May 13, 2019 by Adam Malik
Despite being told flooding in Ontario’s Cottage Country back in 2013 was one-in-100-years event, area businesses and residents are cleaning up from a second and more widespread flooding incident in less than a decade.
Climate is playing a key role in flooding and it’s forcing everyone from adjusters to restoration companies to adjust their approach to assessing damage and lessening the fallout, said Shane Swinson, vice president, insurance portfolio at FirstonSite Restoration.
“As the climate becomes a little less predictable, we’re seeing longer winters and colder sparks of winter followed by warm weather,” he added. “You have the excess of water that river and lakes haven’t been used to.”
When a flood hits, claims adjusters are facing a number of challenges upfront.
“Occupancy is a challenge with seasonal homes – there can be delays in discovering and reporting damages based on how frequently the seasonal home is visited by the policyholder or a caretaker,” said Mike Koch, Kitchener, Ont.-based national property and catastrophe manager at Crawford & Company (Canada) Inc.
In Bracebridge, Ont., cottagers were told to stay away until water levels receded. On one hand, that’s helpful to local crews trying to clean up, and it keeps people out of danger. However, delays can hinder loss mitigation and add to issues around contamination and mould.
Location is another issue – remote areas may have a small number of contractors on hand, while a property that doesn’t have year-round access can mean a time limit on restoration efforts before winter sets in again.
“The key for claims adjusters handling these losses is to get notice of a loss as early as possible so that an assessment of the damages can be completed and remediation efforts undertaken,” Koch said.
Seasonal homes are also markedly different from one’s main property. Newer cottages aren’t built so close to a body of water while older ones were before modern rules were put in place, making them more susceptible to water damage. They can also range from rustic cabins to something resembling newly built homes in major cities.
“Each presents its own challenges for adjusters as they try to restore the properties to their pre-loss condition,” Koch said adding that adjusters will also likely find recreation vehicles and equipment at the cottage, and homes aren’t always up to building code, “which can be a challenging and expensive process.”

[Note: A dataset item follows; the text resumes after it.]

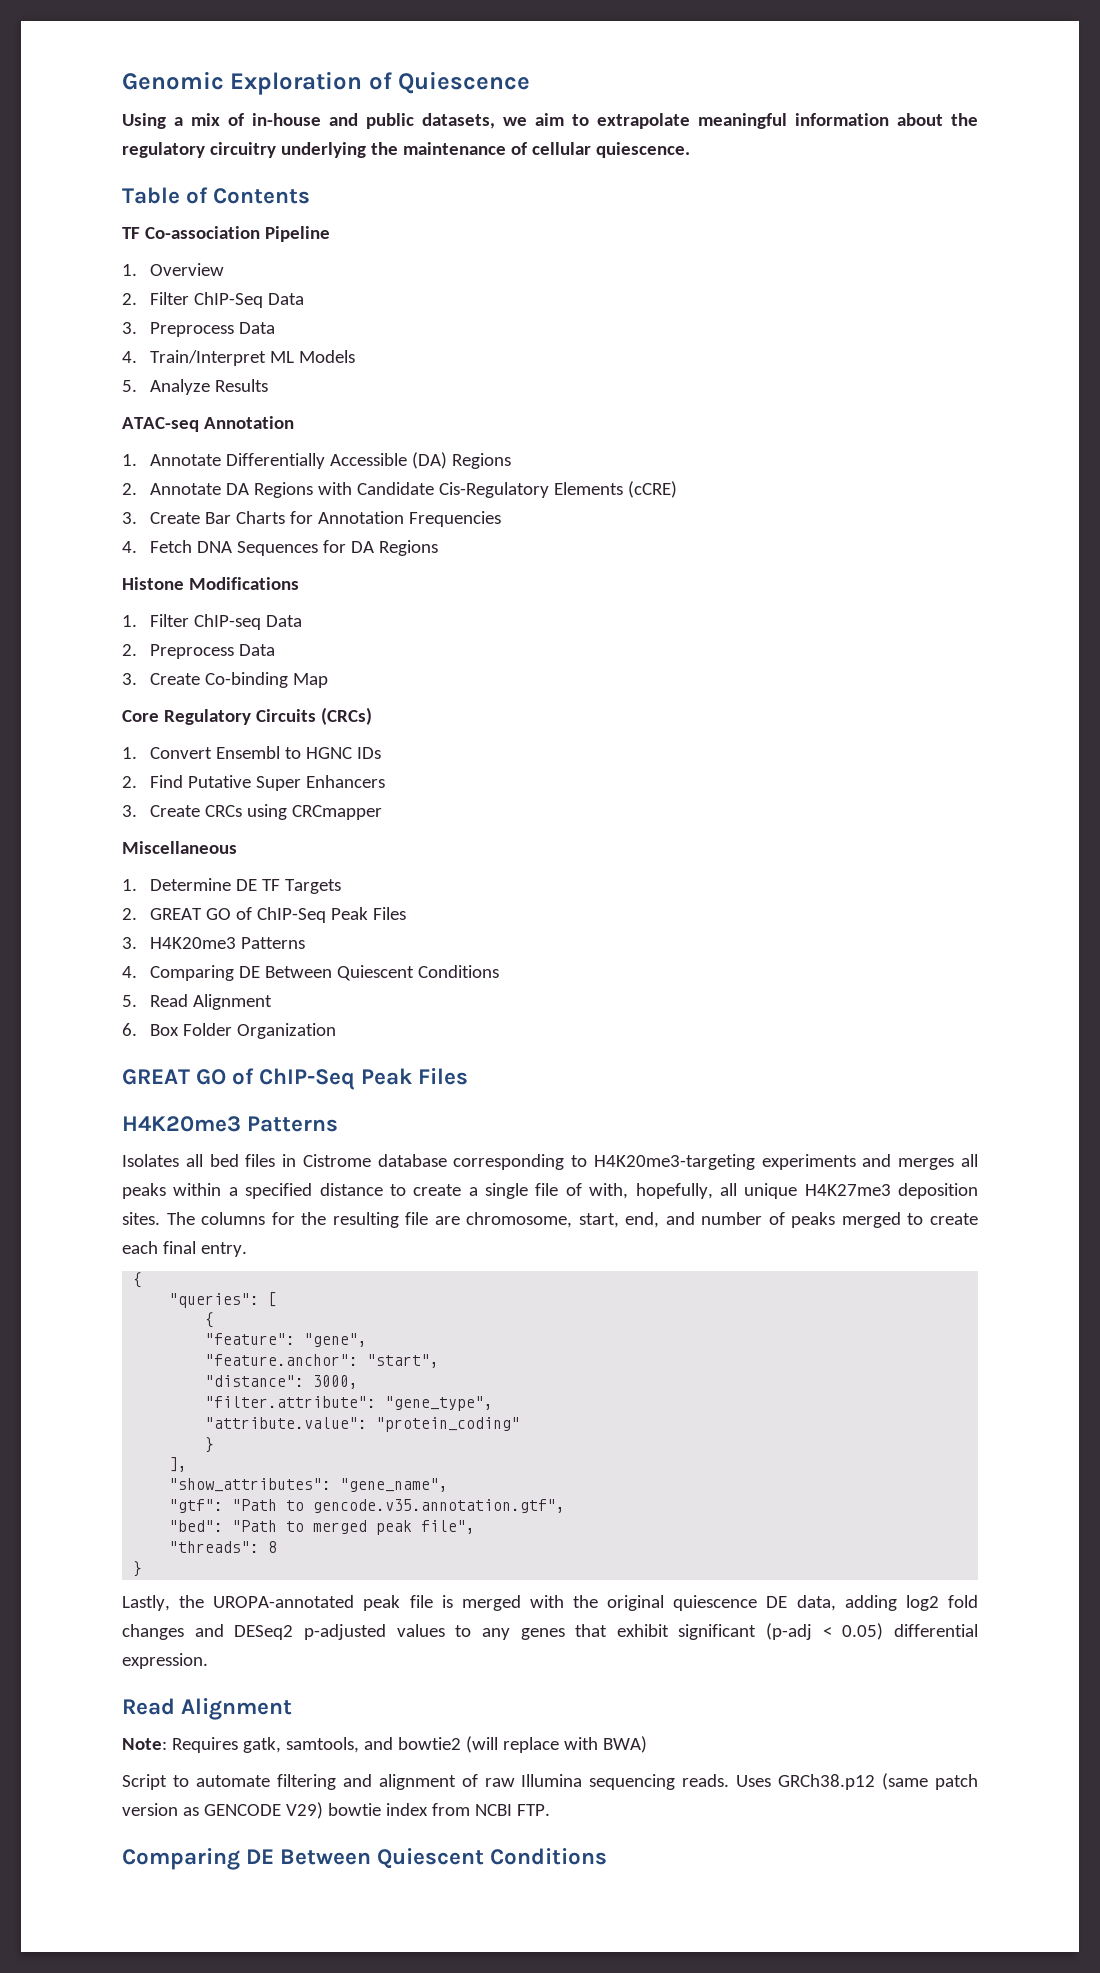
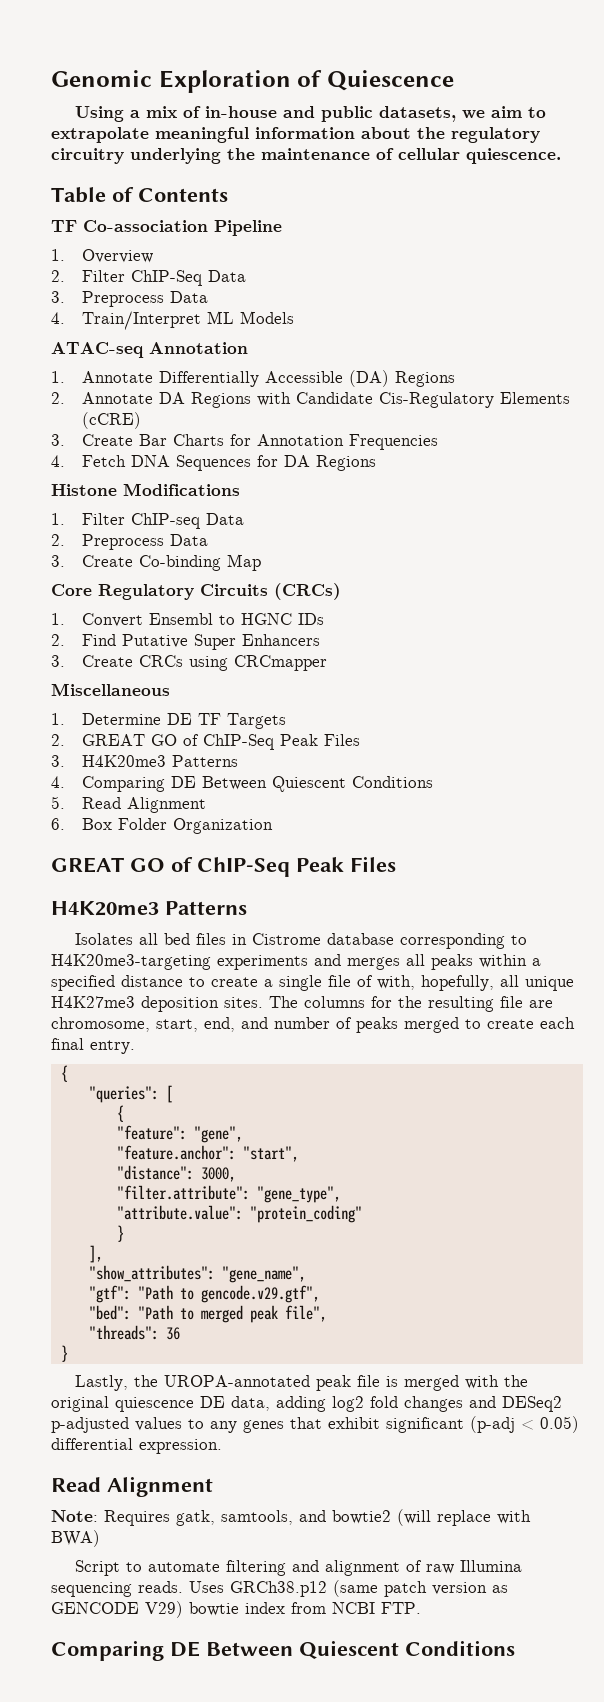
[122,379,269,395] // 5. Analyze Results -> (294, 317) none
[313,1499,566,1513] gencode.v35.annotation.gtf", -> [200,1285,320,1303] gencode.v29.gtf",
[268,1541,278,1553] 8 -> [165,1327,180,1340] 36

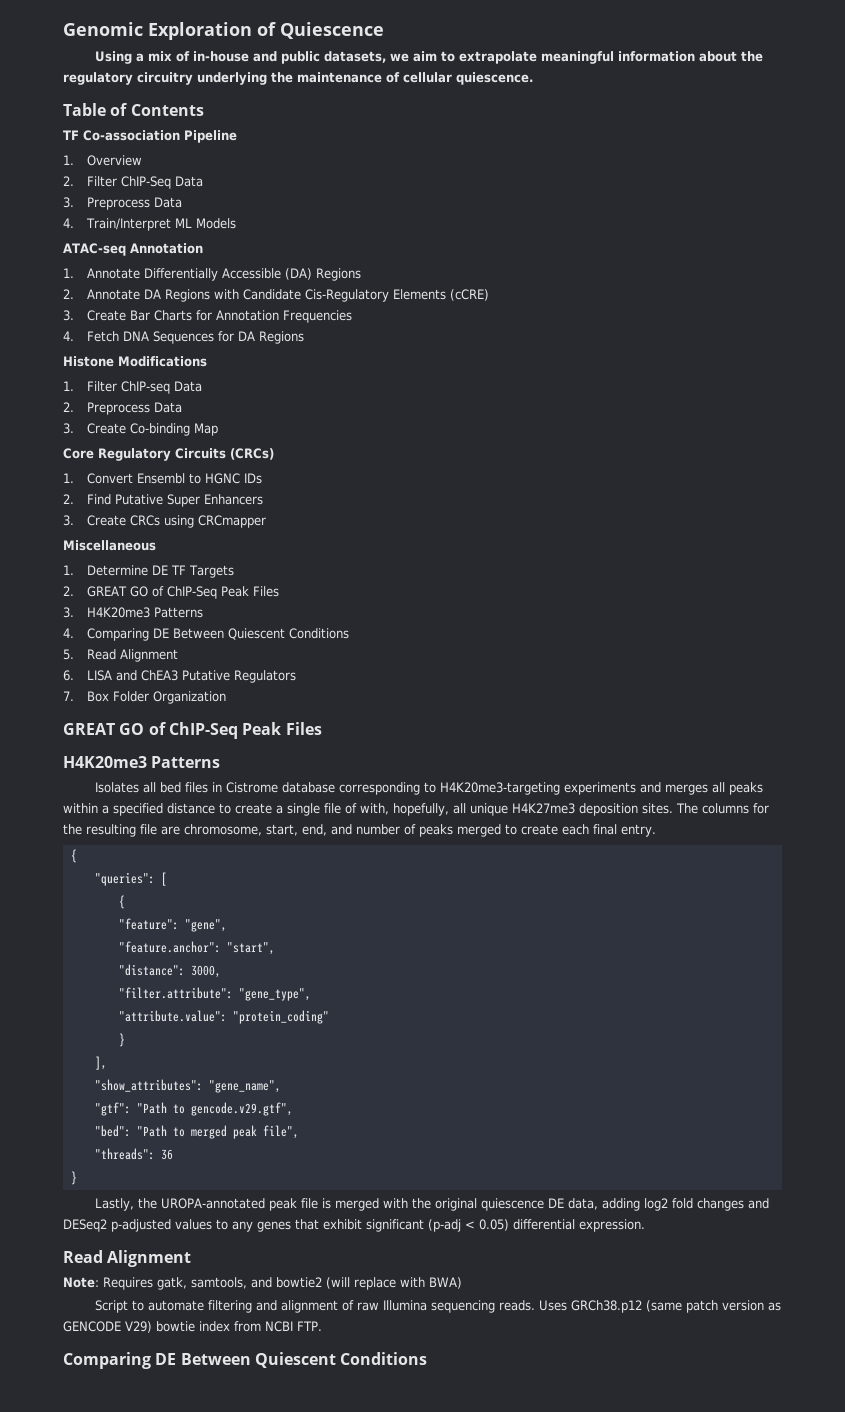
(65, 824) none -> [86,670,296,683] [63,691,74,701] LISA and ChEA3 Putative Regulators // 7.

And as challenges around intermobility persist, Koch admitted “there are times when our response can be slowed down as we work through the licensing process.” But technology is helping, from drones to aerial maps that provide better real-time views.

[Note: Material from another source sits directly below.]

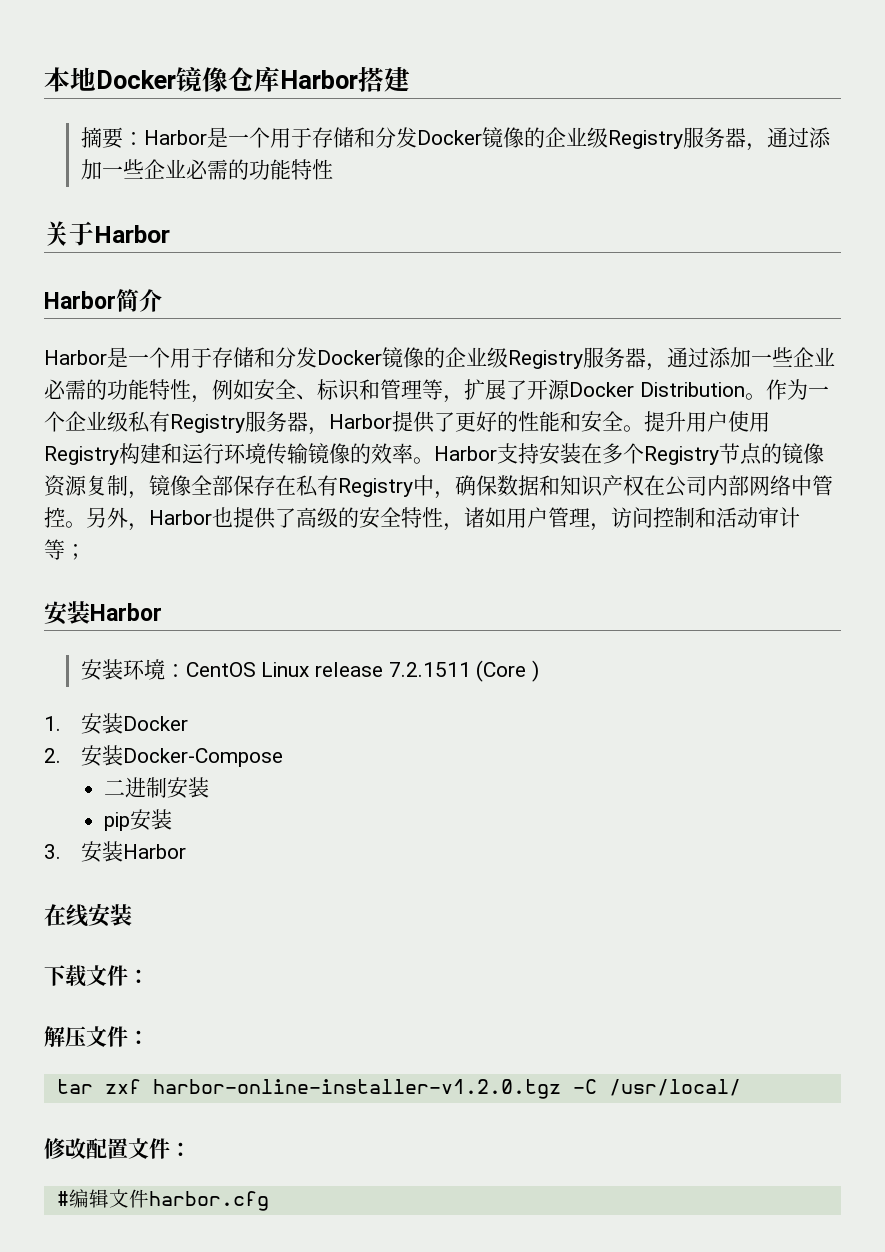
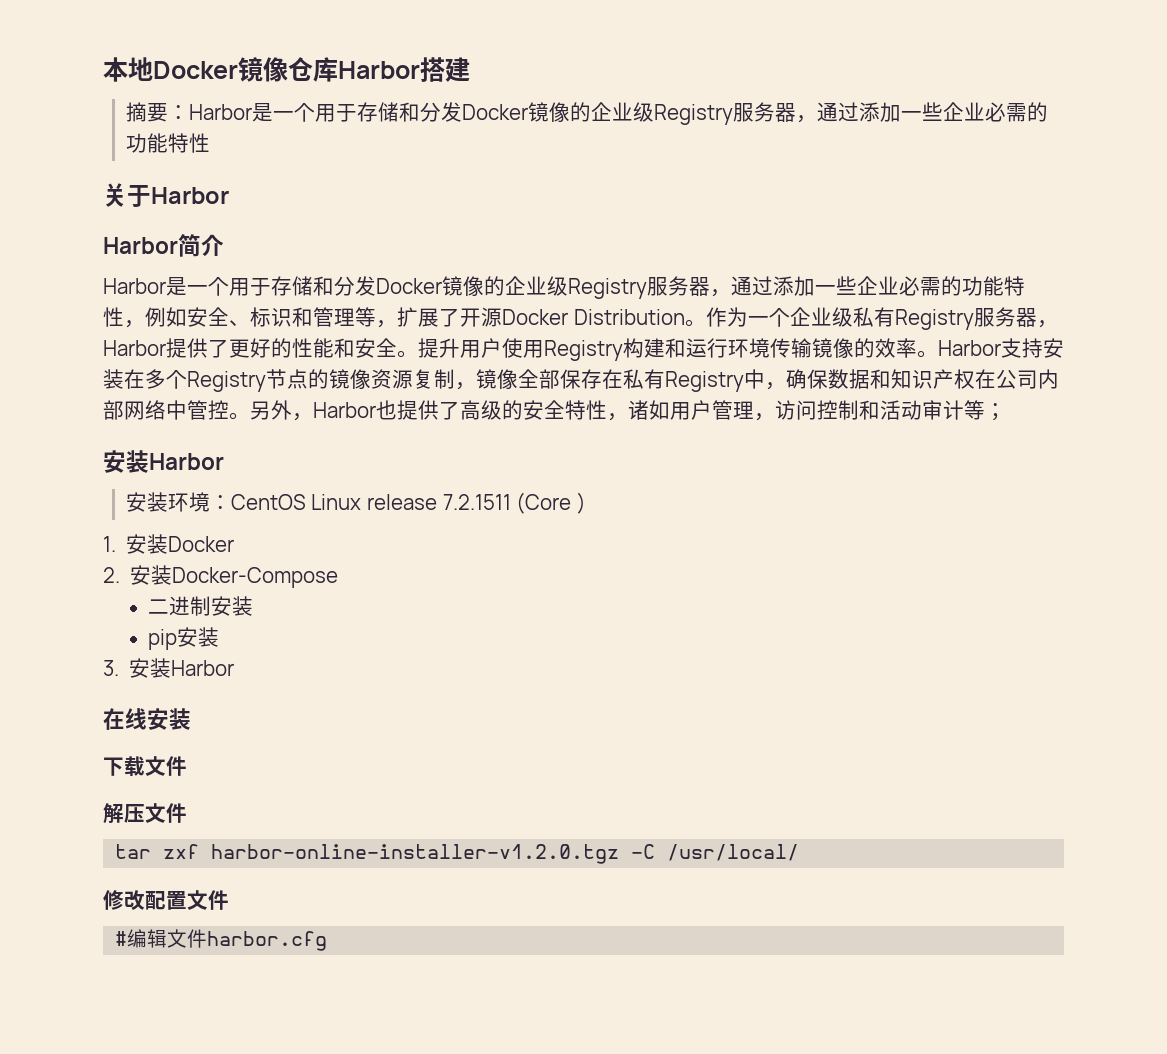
[128,969,149,983] ： -> (187, 766) none
[128,1030,149,1044] ： -> (187, 813) none
[170,1142,191,1156] ： -> (229, 900) none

“Technology is always playing a big role,” Swinson said, whether it’s making it easier to see damage in inaccessible areas or being able to quickly send videos and photos of the damage and restoration process.

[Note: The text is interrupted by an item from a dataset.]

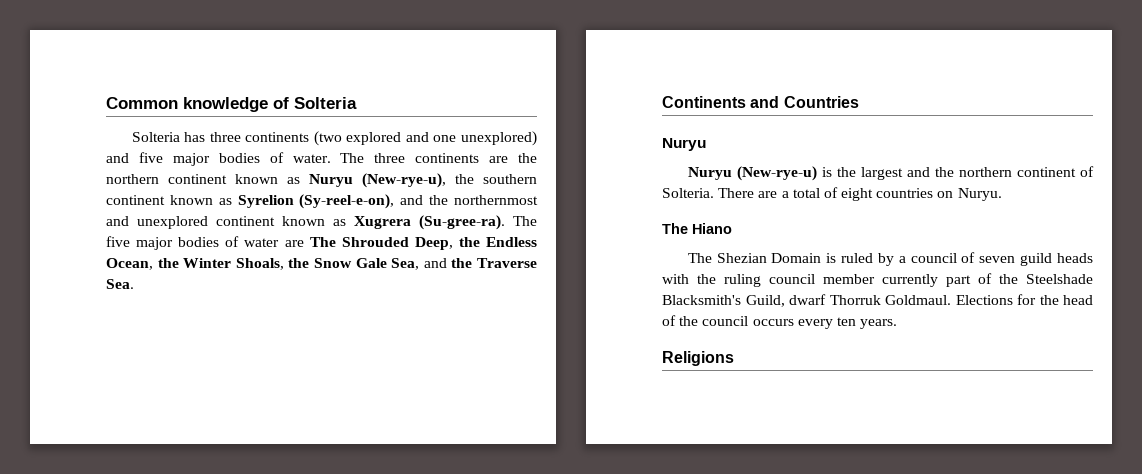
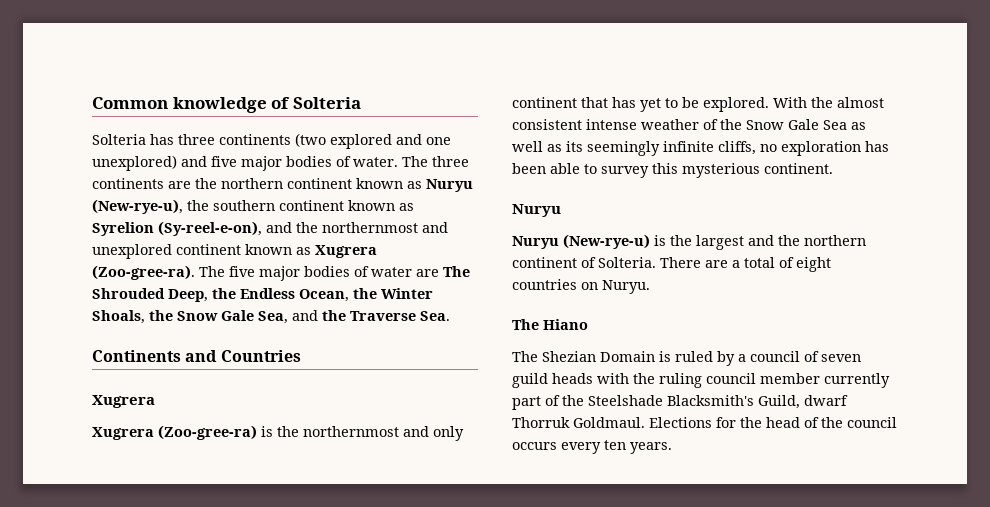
[419,215,505,230] (Su-gree-ra). -> [92,265,195,280] (Zoo-gree-ra).
(859, 102) none -> [92,395,155,408] [92,425,464,441] [512,97,884,112] [512,119,866,130] [512,141,889,156] [512,163,833,178] // Xugrera // Xugrera (Zoo-gree-ra) is the northernmost and only continent that has yet to be explored. With the almost consistent intense weather of the Snow Gale Sea as well as its seemingly infinite cliffs, no exploration has been able to survey this mysterious continent.
[662,351,734,366] // Religions -> (672, 448) none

The lead-in to this story is ridiculous and shows the total lack of understanding about the frequency of an event. Just because there was a 1 in 100 year event in 2013 does not mean that it cannot happen again in the next 100 years. The likelihood of an event is not an indicator of when it will happen, it is just the odds of it happening. With a 1 in 100 year event, it means that the size of the event is something that happens 1% of the time. Be prepared to be blown away – you can have an immeasurable number of 1 in 100 year events in the same year! This article would have been better with the first paragraph removed.